第5中足骨は、足で最も骨折しやすい骨です。通常、この骨折は次の部位で生じます。

  • 中足骨の付け根(足首の近く)

  • 中足骨の骨幹部(長い中間部)

ジョーンズ骨折と偽性ジョーンズ骨折

付け根の骨折

足を内側にひねったとき、または足が押しつぶされたときに、第5中足骨の付け根が骨折することがあります。このような骨折は、ときにダンサー骨折または偽性ジョーンズ骨折と呼ばれます。

足の外側の端に痛みと腫れが生じ、圧痛を伴います。あざが生じることもあります。

付け根の骨折が疑われる場合は、複数の角度からX線検査を行います。

数日間は、松葉杖や、底の硬い防護用の靴やブーツが必要になることがあります。通常、ギプスは必要ありません。患者は痛みに耐えられるようになればすぐ、歩くように勧められます。

通常、この骨折は比較的早く治癒します。

骨幹部の骨折

骨幹部の骨折は、繰り返しの負荷(疲労骨折)または一度の外傷によって生じます。

この骨折はジョーンズ骨折と呼ばれ、付け根の骨折よりも発生頻度の低いけがです。

この骨折は骨への血液供給を妨げることがあるため、合併症がよく起こります。例えば、骨が元通りに接合しない場合(癒合不全)や、非常に時間がかかる場合(癒合遅延)などがあります。

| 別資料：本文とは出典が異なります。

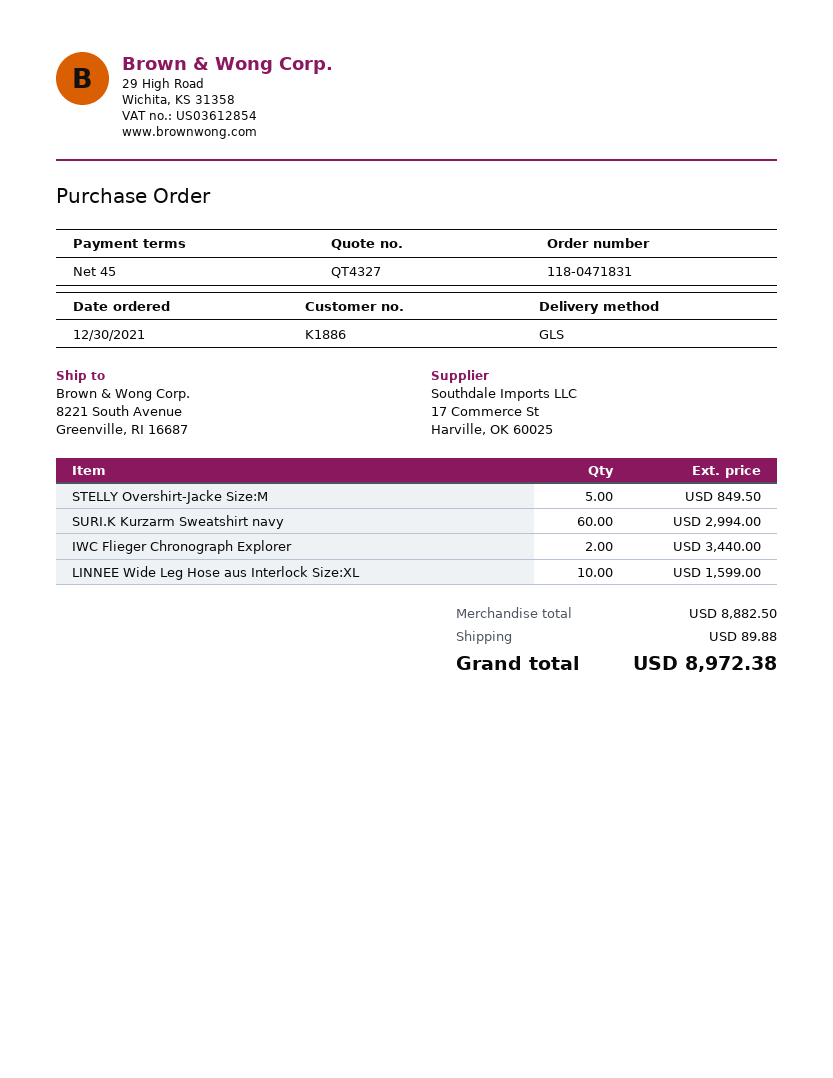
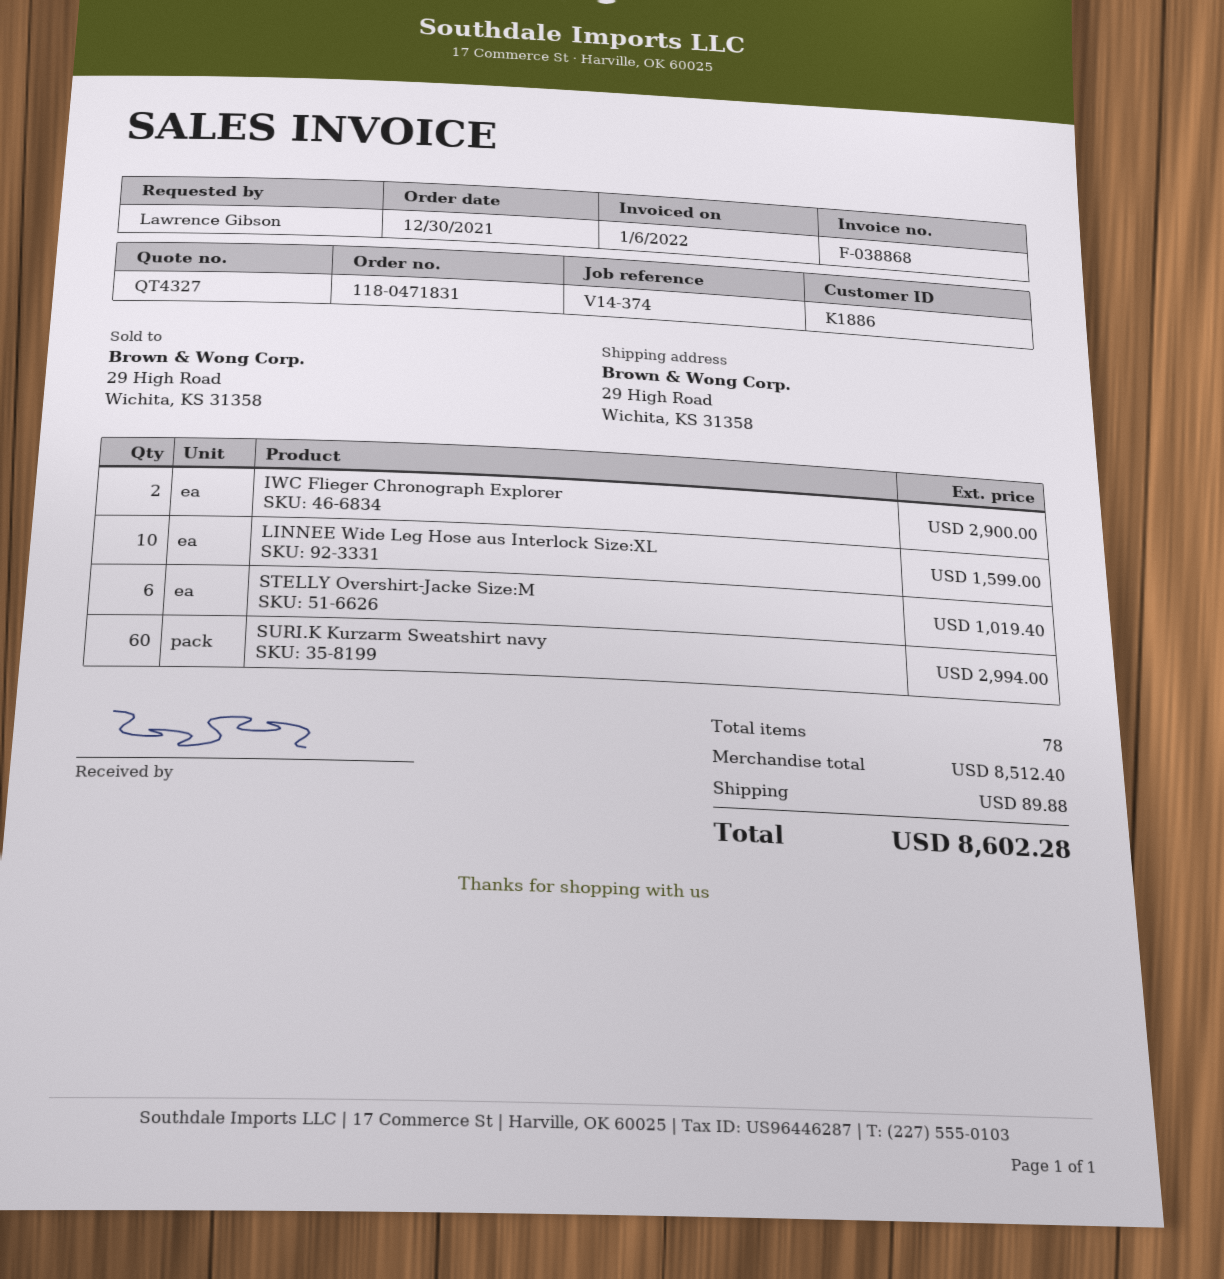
ship to: 8221 South Avenue, Greenville, RI 16687 -> 29 High Road, Wichita, KS 31358
STELLY Overshirt-Jacke Size:M: 5 for 849.50 -> 6 for 1019.40
IWC Flieger Chronograph Explorer: 2 for 3440.00 -> 2 for 2900.00
subtotal: 8882.50 -> 8512.40
total: 8972.38 -> 8602.28

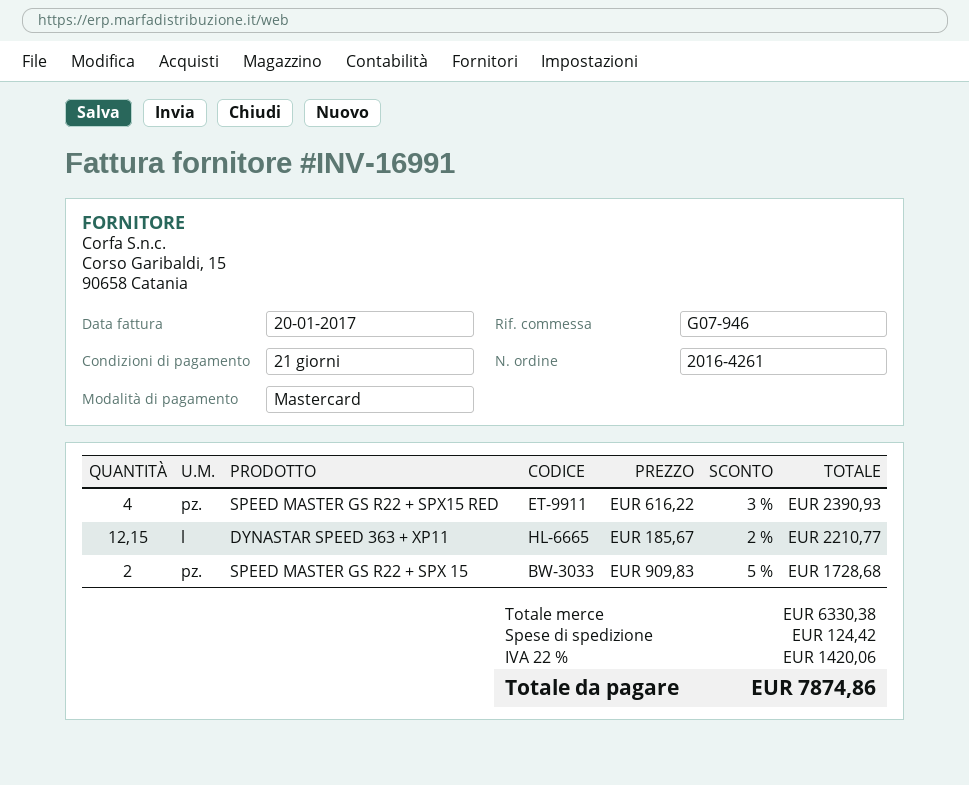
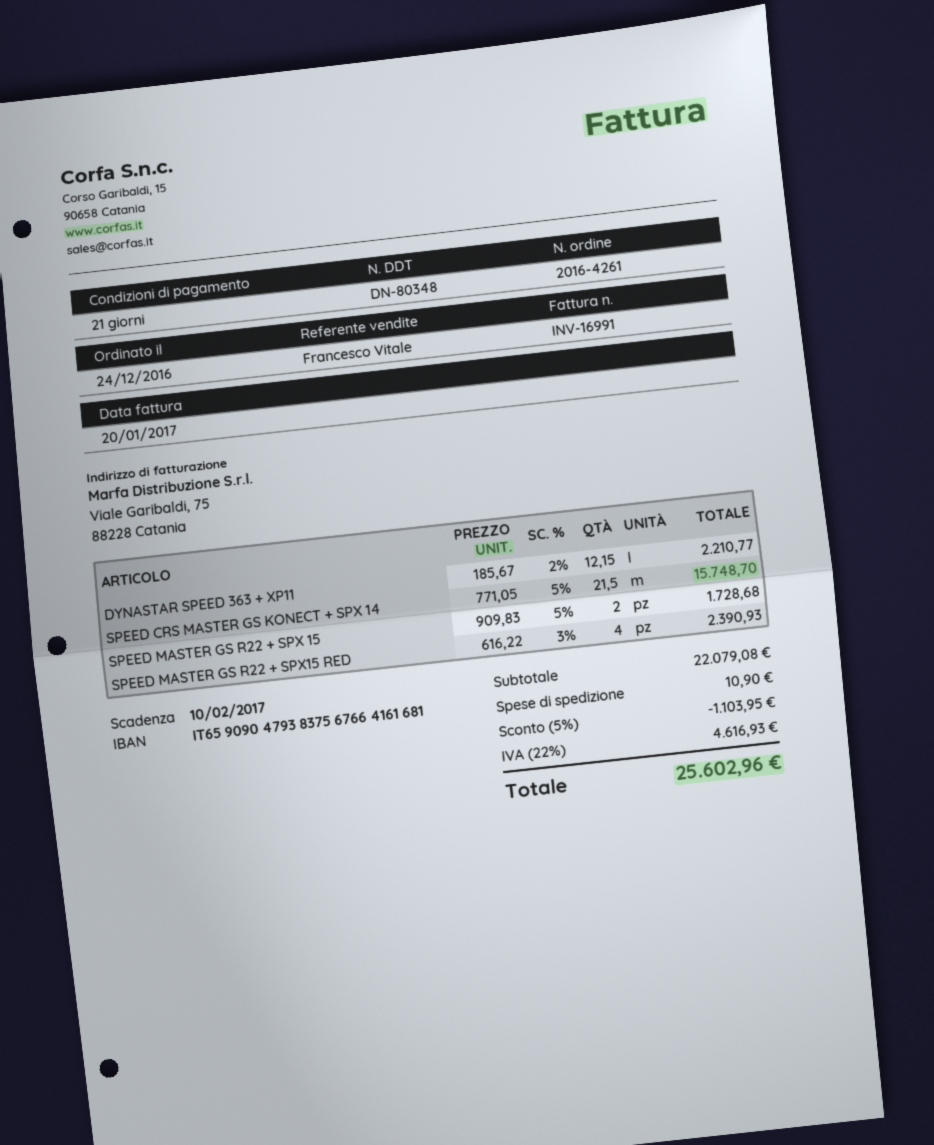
SPEED CRS MASTER GS KONECT + SPX 14: none -> 21.5 x 771.05 - 5% = 15748.70
subtotal: 6330.38 -> 22079.08
discount: none -> 5% = 1103.95
shipping: 124.42 -> 10.90
tax: 22% = 1420.06 -> 22% = 4616.93
total: 7874.86 -> 25602.96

骨幹部の骨折が疑われる場合は、複数の角度からX線検査を行います。

通常は短下肢ギプスで足首を固定し、松葉杖を使用して、6週間は足に体重を一切かけないようにしなければなりません。

ときに手術を行う必要があり、患者が整形外科医に紹介されます。観血的整復内固定術(ORIF)を行って骨片を元の位置に戻すことがあります。